A growing number of young people are becoming addicted to online video games, a leading addiction specialist has warned.
While computer games have now been around for decades, the move into online games combined with the relentless spread of smartphones and tablets to play them on, pose particular addictive risks, said Dr Colin O'Gara, a psychiatrist at St John of God's Hospital.
Parents should restrict children's access to these games because a proportion of users will develop problems with them, he added.
The biggest problem is with roleplaying games and especially those where the player can accumulate currency, he said.
Online gaming allows players to interact with thousands of other users worldwide in Massively Multiplayer Online games (MMOs).
While gaming is not currently classified as an addiction by the American Psychiatric Association, a condition called Internet Gaming Disorder has been identified as a condition that requires further study.
Dr O'Gara said there were no figures available to quantify the scale of the problem in Ireland, but a growing number of people in their late teens and 20s were being referred with gaming addiction issues, sometimes in combination with other addictions, such as cannabis use.
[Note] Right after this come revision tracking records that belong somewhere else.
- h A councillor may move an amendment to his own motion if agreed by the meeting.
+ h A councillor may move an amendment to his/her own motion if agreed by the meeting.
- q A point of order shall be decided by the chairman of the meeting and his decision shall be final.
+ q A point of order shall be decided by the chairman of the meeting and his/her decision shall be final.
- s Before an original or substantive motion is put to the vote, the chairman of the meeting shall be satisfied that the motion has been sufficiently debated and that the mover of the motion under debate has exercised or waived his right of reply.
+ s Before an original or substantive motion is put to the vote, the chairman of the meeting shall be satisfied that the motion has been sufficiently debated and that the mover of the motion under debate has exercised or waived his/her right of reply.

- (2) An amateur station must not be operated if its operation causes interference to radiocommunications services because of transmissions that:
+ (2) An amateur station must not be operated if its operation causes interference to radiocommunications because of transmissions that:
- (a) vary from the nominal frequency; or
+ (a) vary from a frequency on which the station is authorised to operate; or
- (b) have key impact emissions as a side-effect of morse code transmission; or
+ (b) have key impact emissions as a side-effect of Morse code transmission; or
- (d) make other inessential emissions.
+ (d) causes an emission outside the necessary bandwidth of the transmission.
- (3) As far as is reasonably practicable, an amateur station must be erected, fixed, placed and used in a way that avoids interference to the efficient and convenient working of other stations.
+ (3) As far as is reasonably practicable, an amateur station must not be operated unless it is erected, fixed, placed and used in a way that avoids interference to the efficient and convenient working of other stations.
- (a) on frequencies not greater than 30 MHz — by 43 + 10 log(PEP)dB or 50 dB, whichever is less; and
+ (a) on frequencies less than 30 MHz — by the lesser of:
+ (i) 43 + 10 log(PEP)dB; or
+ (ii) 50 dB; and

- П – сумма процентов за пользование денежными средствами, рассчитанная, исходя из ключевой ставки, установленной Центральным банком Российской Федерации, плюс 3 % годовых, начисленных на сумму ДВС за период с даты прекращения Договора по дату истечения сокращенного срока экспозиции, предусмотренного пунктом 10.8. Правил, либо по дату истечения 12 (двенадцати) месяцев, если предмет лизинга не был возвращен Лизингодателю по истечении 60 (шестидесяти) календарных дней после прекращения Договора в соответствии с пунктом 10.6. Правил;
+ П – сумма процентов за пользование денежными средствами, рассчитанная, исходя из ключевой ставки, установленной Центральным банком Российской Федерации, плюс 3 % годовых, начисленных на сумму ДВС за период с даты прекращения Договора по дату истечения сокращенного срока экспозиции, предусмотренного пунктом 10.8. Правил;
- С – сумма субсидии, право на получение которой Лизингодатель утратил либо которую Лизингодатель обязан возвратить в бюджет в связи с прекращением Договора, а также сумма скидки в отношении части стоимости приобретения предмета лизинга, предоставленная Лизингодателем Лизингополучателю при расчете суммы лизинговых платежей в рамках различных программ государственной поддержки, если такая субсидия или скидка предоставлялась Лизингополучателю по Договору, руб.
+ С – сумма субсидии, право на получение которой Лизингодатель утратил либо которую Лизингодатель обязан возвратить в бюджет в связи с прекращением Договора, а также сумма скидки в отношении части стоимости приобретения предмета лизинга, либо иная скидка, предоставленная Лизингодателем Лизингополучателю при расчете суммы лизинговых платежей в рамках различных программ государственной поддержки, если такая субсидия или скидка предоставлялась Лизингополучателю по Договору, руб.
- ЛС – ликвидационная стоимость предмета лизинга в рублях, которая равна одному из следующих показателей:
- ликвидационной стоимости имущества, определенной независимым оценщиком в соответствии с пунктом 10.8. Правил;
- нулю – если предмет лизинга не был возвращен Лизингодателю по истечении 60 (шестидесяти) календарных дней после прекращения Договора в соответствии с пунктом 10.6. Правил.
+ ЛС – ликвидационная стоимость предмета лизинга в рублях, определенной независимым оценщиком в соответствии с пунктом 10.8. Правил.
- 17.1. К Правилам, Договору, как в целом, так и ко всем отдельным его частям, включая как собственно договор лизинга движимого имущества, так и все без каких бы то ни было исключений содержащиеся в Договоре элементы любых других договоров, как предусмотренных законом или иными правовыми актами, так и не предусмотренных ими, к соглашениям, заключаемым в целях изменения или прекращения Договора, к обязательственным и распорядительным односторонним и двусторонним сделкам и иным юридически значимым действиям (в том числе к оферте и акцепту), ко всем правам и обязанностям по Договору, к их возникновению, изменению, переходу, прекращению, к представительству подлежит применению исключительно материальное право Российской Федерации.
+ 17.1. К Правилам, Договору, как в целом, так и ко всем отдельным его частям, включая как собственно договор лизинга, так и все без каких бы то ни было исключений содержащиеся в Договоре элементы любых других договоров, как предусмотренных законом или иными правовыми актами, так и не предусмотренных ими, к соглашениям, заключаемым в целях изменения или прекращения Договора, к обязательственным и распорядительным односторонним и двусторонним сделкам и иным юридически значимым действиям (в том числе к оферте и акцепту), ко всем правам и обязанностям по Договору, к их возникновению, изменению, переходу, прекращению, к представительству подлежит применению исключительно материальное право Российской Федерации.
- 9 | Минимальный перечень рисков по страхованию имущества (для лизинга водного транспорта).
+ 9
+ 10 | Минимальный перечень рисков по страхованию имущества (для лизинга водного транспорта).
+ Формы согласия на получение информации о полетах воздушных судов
"I have seen cases of serious functional decline where people's behaviour is being criticised and it is interfering with their lives and getting in the way of other activities, similar to what happens with other addictions," he said.
This problem was virtually unheard of 10 years ago, but the surge in computer and smartphone penetration into homes meant it was no longer rare for GPs to refer on cases of excessive gaming.
It made sense for parents to restrict access to online gaming, said Dr O'Gara.
Where children are already engaged in these activities, adults should learn about them and find ways to manage their access.
"The reality is that the majority of kids won't run into problems with online gaming, but it's impossible to predict which are the ones that will, so it makes sense to be cautious," he said.
Video games have overtaken the movie industry worldwide with sales of €80bn while in Ireland sales rose by 11pc last year to €206m, according to figures compiled by gaming industry expert Jamie McCormick.
"The whole online games segment, including apps and shortform games on mobiles, has really broadened the demographic beyond the traditional console users, so now you have all ages and nearly as many women playing games as men, more in some cases," he said.
Some 30pc of nine-year-old boys and 12pc of girls were found to be playing video games for at last one hour a day in a Growing Up in Ireland (GUI) survey - though that was in 2009 before the huge surge in smartphones and tablet ownership. Another GUI survey of five-year-olds found that 18pc of these who spent more than three hours a day playing video games, on the internet or watching TV had emotional or behavioural difficulties, compared with 10pc of those who had low levels of screen time.
Studies at the University of Iowa have highlighted how the content of video games can influence child behaviour.
Social games that portray caring and cooperative behaviour increase levels of empathy and helpfulness, while repeatedly playing violent games encourages aggressive behaviour.